En la universidad leí Canto general, que me permitió, desde la poesía, conocer mejor la historia de América Latina (“En Panamá se unieron los demonios.  / Allí fue el pacto de los hurones. / Una bujía apenas alumbraba, / cuando los tres llegaron uno a uno. / Primero llegó Almagro antiguo y tuerto, /  Pizarro, el mayoral porcino / y el fraile Luque, / canónigo entendido / en tinieblas;”), España en el corazón, Los versos del capitán y Cien sonetos de amor. Canto general incluía el soberbio, grandilocuente y reivindicador poema Alturas de Machu Picchu; años después, Esteban Pavletich escribiría el poema Revelación de Kotosh, con un enfoque a la inversa: Machu Picchu arriba, Kotosh abajo.

En una oportunidad, con audacia como probando suerte, envié un ramo de rosas rojísimas a una honorable dama, con estos versos en una tarjeta adjunta: “TE AMO sin saber cómo ni cuándo ni de dónde  / te amo directamente sin problemas ni orgullo / así te amo porque no sé amar de otra manera.” Funcionó categóricamente, pero no duró para siempre, como me hubiera gustado. Comprobé, ante el escepticismo de compañeros confidentes, que la poesía también tiene fines sentimentales, de seducción verbal. Supe entonces que hay mujeres (no sé si pocas o muchas) que al escuchar versos amorosos, efectivos como los de Pablo, quedaban encandiladas, atónitas. 

“Soy el poeta Pablo Neruda”, dijo a unos estudiantes universitarios en el zoológico. Era  el poeta de Hispanoamérica, que cantó a la naturaleza, a la mujer exaltando virtudes y atributos físicos, personajes demócratas y perversos, animales,  tubérculos, legumbres y hierbas silvestres. Estaba ante ellos, el ciudadano y poeta que amó a Matilde Urrutia, a quien dedicó Los versos del capitán. Neruda defendió la libertad, soñó con el socialismo, confió en Salvador Allende y la Unidad Popular, se estremecía con el canto contestatario de Víctor Jara, amó a América y a Chile como a sí mismo. 

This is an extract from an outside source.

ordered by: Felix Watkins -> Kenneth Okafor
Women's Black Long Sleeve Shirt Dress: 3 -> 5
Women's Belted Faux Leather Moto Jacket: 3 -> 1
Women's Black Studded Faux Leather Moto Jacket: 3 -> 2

Pablo Neruda murió el 23 de septiembre de 1973 (hace 46 años), 12 días después del golpe de estado encabezado por Augusto Pinochet y la muerte de Salvador Allende, en la Casa de la Moneda. Neruda murió de Chile, al ver que se desangraba la patria de Gabriela Mistral, Colocolo, Caupolicán, Lautaro, Alberto Plaza y Fernando Ubiergo. Ha legado extraordinarios poemarios en lengua castellana, que desaparecerán si algún asteroide pulverice la Tierra: Los versos del capitán, Cien sonetos de amor, Canto general, España en el corazón, Residencia en la tierra, Crepusculario, Isla negra, Odas elementales. La poesía de Neruda es sencilla, arrogante y osada contra la injusticia y el abuso, directa como los rayos del sol o la luz de la luna llena, se muestra pocas veces sutil y complicada. La poesía de Neruda está escrita para el ciudadano común que sabe disfrutar con la música, la palabra poética y la metáfora. En la poesía de Neruda hay un fuego que quema, que calcina, que encrespa los nervios y subleva las emociones. 

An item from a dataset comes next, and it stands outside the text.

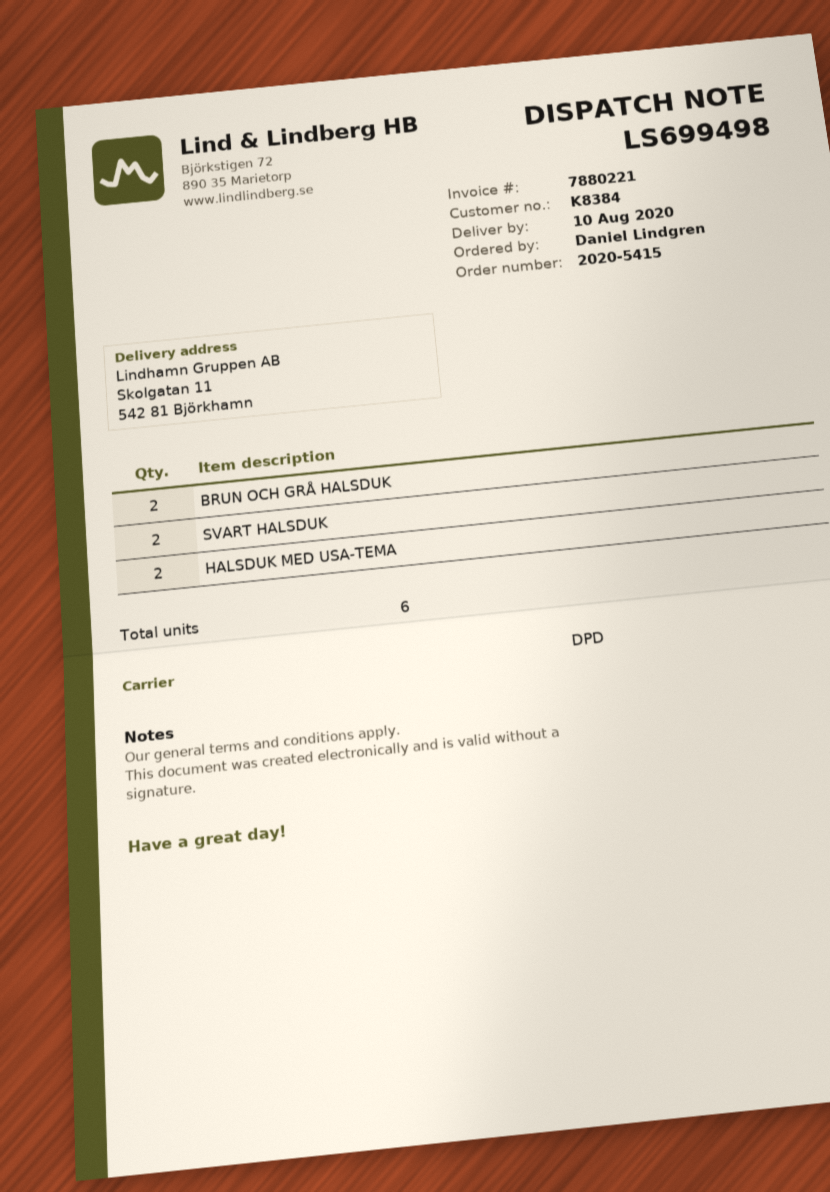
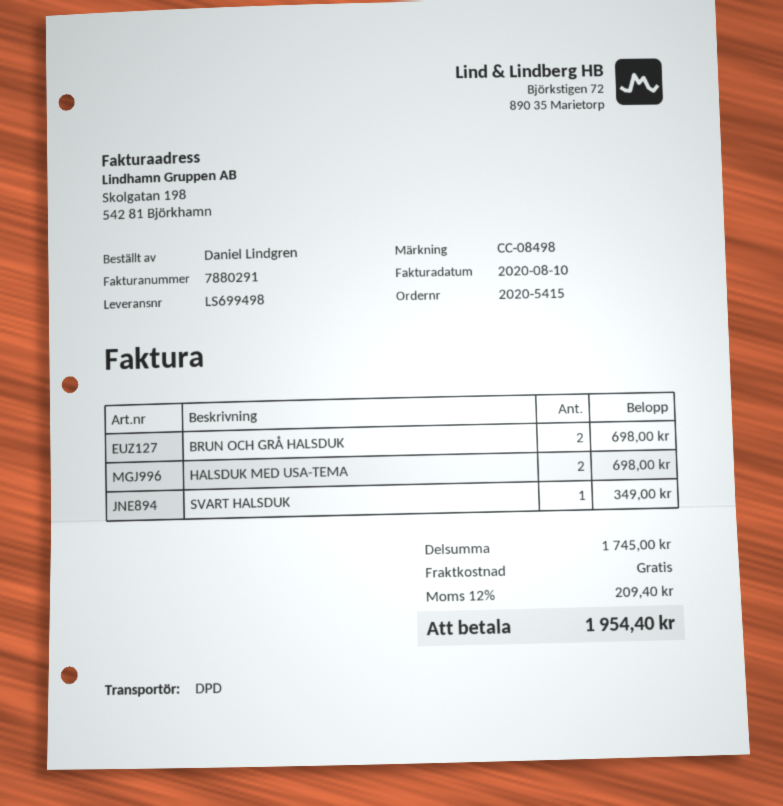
invoice number: 7880221 -> 7880291
SVART HALSDUK: 2 -> 1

He llorado sinceramente al leer a Neruda, me he indignado contra la injusticia, el abuso de poder y la barbarie. Estoy aquí impenitente, esperando otra oportunidad para regresar a Neruda, disfrutar de su poesía, amar con el corazón en bandeja antes que con la billetera. Jamás huirán de mi memoria  “Quítame el pan, si quieres, / quítame el aire, pero / no me quites tu risa.” o “Pero no amo tus pies / sino porque anduvieron / sobre la tierra y sobre / el viento y sobre el agua, / hasta que me encontraron.” No leí Incitación al nixonicidio; sabía que estaba “enturbiado con política e ira”, opacando la pureza de tu poesía. Lo abandoné en un rincón de la biblioteca. Neruda carisma, empático, de poesía sencilla, metáfora terrenal, directo al entendimiento del lector, no tiene necesidad de rodeos ni rebuscamiento. Los versos de Neruda siempre serán vigentes, fresco, oliendo a tinta, dispuesto a seducir como la primera lectura.